Niches are a great place to start for early stage startups. I love a niche that you, as the founder, understand deeply, can reach, and have proven interest from. I almost want to say “the smaller, the better” but with a clear caveat that if the market is too small, you won’t get the benefits of dominating it (think back to Sarah Tavel’s fast moving river analogy.)
Markets change, shift and grow. Trying to overly define them or put them “in a box” is silly. And there’s a good chance as your startup scales that you realize you’re in a different market than you originally thought. That’s totally fine (as long as you figure it out quickly enough!)
Defining a market size in your pitch deck is primarily about helping investors understand your underlying assumptions, which frankly, leads back to why investors should be investing early stage anyway—the people. If you don’t have any good assumptions or any way of testing those assumptions, you may find investors questioning whether you’re the right person for the job. I much prefer seeing all the messiness, because it builds my confidence in the founder (as long as the founder is not presenting insane assumptions that have no basis in reality.)

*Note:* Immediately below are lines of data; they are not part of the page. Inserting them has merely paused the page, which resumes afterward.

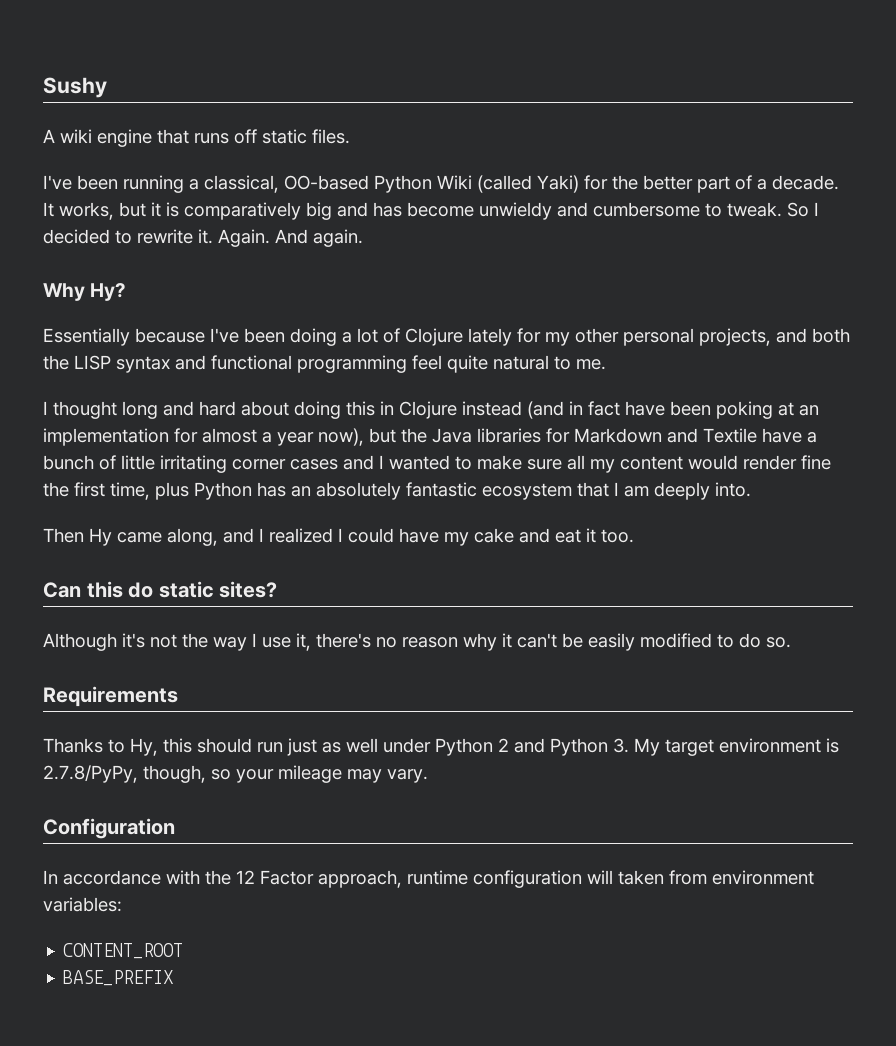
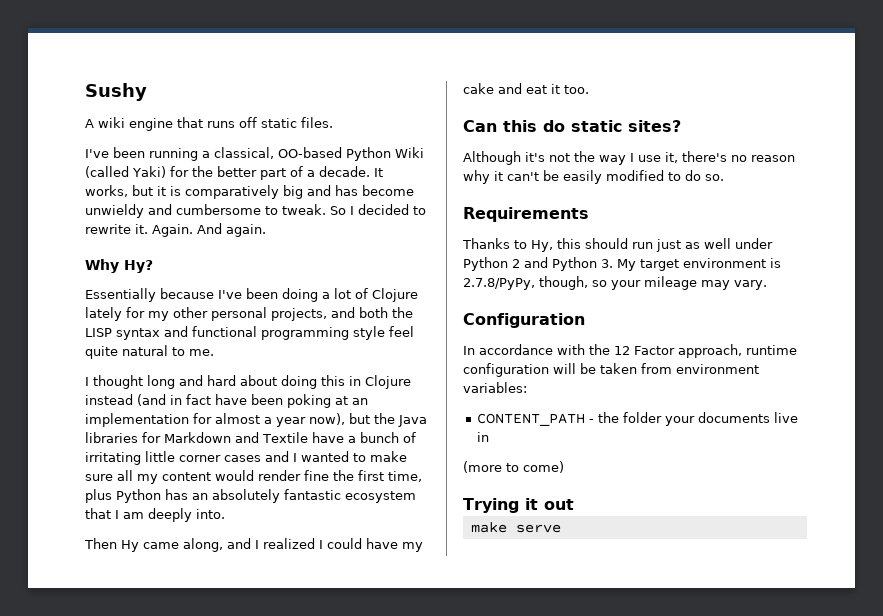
(407, 364) none -> [353,326,385,340] style
[121,455,227,473] little irritating -> [85,451,175,465] irritating little
(613, 877) none -> [580,363,596,374] be
[63,943,184,959] [63,970,175,986] CONTENT_ROOT // BASE_PREFIX -> [476,412,798,426] [476,432,489,442] [463,461,564,473] [463,498,574,513] [470,522,561,533] CONTENT_PATH - the folder your documents live in // (more to come) // Trying it out // make serve

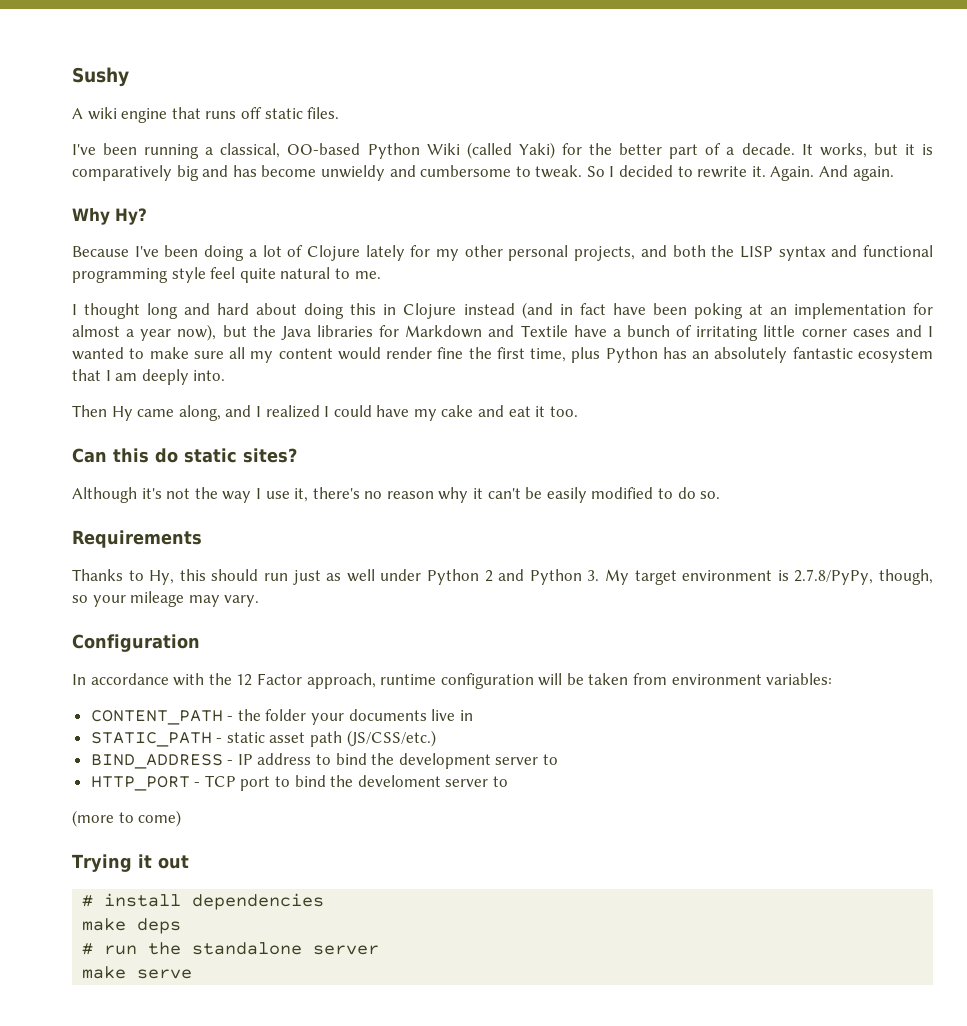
[85,288,214,302] Essentially because -> [72,246,129,257] Because
(489, 437) none -> [90,730,436,747] [90,753,559,769] [90,775,509,791] // STATIC_PATH - static asset path (JS/CSS/etc.) // BIND_ADDRESS - IP address to bind the development server to // HTTP_PORT - TCP port to bind the develoment server to
(574, 504) none -> [82,893,325,910] [82,918,182,934] [82,942,380,955] // # install dependencies // make deps // # run the standalone server

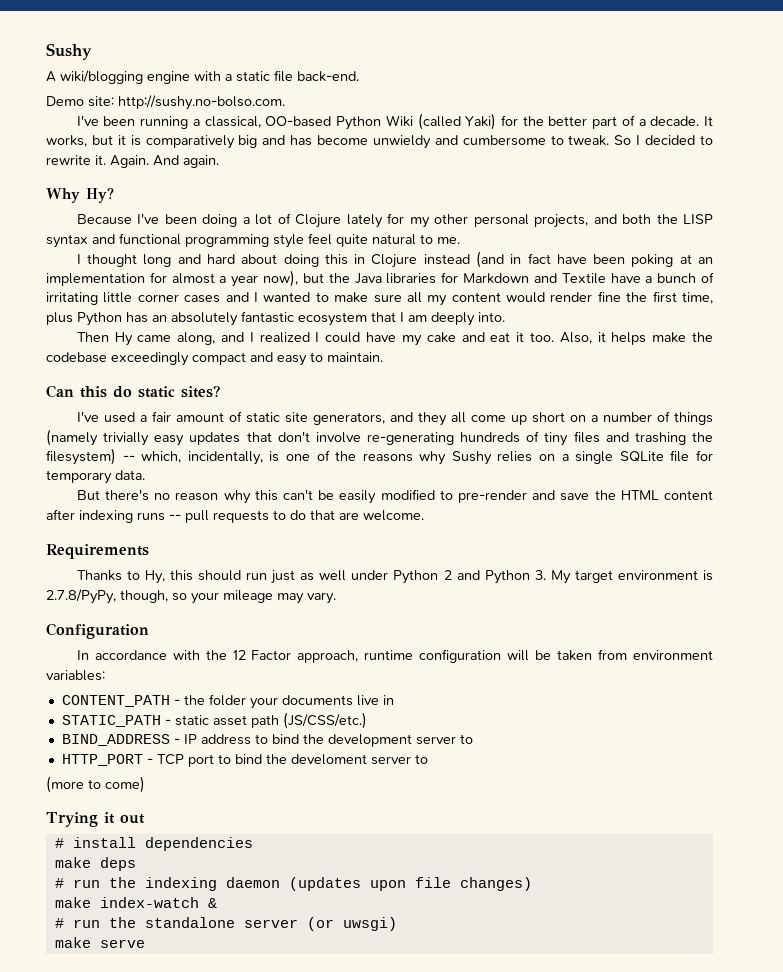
[87,107,340,123] wiki engine that runs off static files. -> [60,70,359,84] [46,95,285,110] wiki/blogging engine with a static file back-end. // Demo site: http://sushy.no-bolso.com.
(578, 411) none -> [559,332,713,345] [46,352,383,366] Also, it helps make the codebase exceedingly compact and easy to maintain.
[72,487,309,503] Although it's not the way I use it, -> [76,411,713,426] [46,429,713,446] [46,448,713,465] [46,470,145,484] [76,490,100,500] I've used a fair amount of static site generators, and they all come up short on a number of things (namely trivially easy updates that don't involve re-generating hundreds of tiny files and trashing the filesystem) -- which, incidentally, is one of the reasons why Sushy relies on a single SQLite file for temporary data. // But
[473,488,484,499] it -> [254,490,278,501] this
[677,487,721,499] do so. -> [457,490,713,503] [46,509,424,523] pre-render and save the HTML content after indexing runs -- pull requests to do that are welcome.
(182, 926) none -> [54,877,532,891] [54,897,217,908] // # run the indexing daemon (updates upon file changes) // make index-watch &
(380, 950) none -> [306,917,397,931] (or uwsgi)

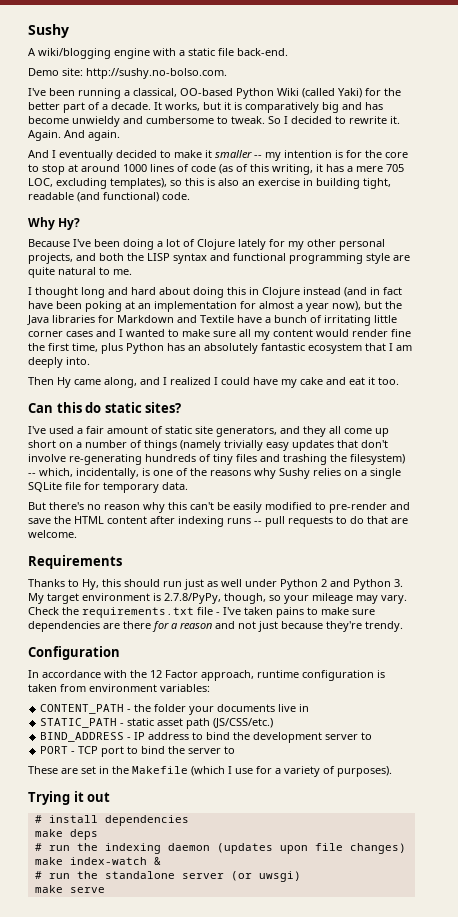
(219, 161) none -> [28,150,408,161] [28,164,404,175] [28,178,391,189] [28,192,190,202] // And I eventually decided to make it smaller -- my intention is for the core to stop at around 1000 lines of code (as of this writing, it has a mere 705 LOC, excluding templates), so this is also an exercise in building tight, readable (and functional) code.
[308,233,332,245] feel -> [393,255,410,261] are
[559,332,713,345] [46,352,383,366] Also, it helps make the codebase exceedingly compact and easy to maintain. -> (399, 381) none
(336, 598) none -> [28,607,375,618] [28,621,403,632] Check the requirements.txt file - I've taken pains to make sure dependencies are there for a reason and not just because they're trendy.
[507,650,552,661] will be -> [377,670,385,678] is
[61,754,143,766] HTTP_PORT -> [40,746,69,754] PORT
[290,754,428,765] [46,776,145,793] develoment server to // (more to come) -> [188,746,236,754] [28,766,392,777] server to // These are set in the Makefile (which I use for a variety of purposes).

If you’ve made it to this point you might think, “Amazing! I’ll just go find a small market and win.” I wish it were that easy. If you’re looking to build a category defining mega-company, you’re going to need to compete and win in big markets. You can’t build a billion dollar startup in a hundred million dollar market. To win big, you’ll have to win in a big market. But you shouldn’t start there. Even if you know ultimately where you want to go in terms of big market domination, trying to play in those big, nebulous markets early on will likely kill you.
What matters is that they define the market differently and design solutions that get a "job" done better and more completely than existing solutions. More often than not, disruptive solutions will attack the problem completely differently, at a higher order of value, while having fewer visible features.
Think Spotify vs iPod vs component stereo systems.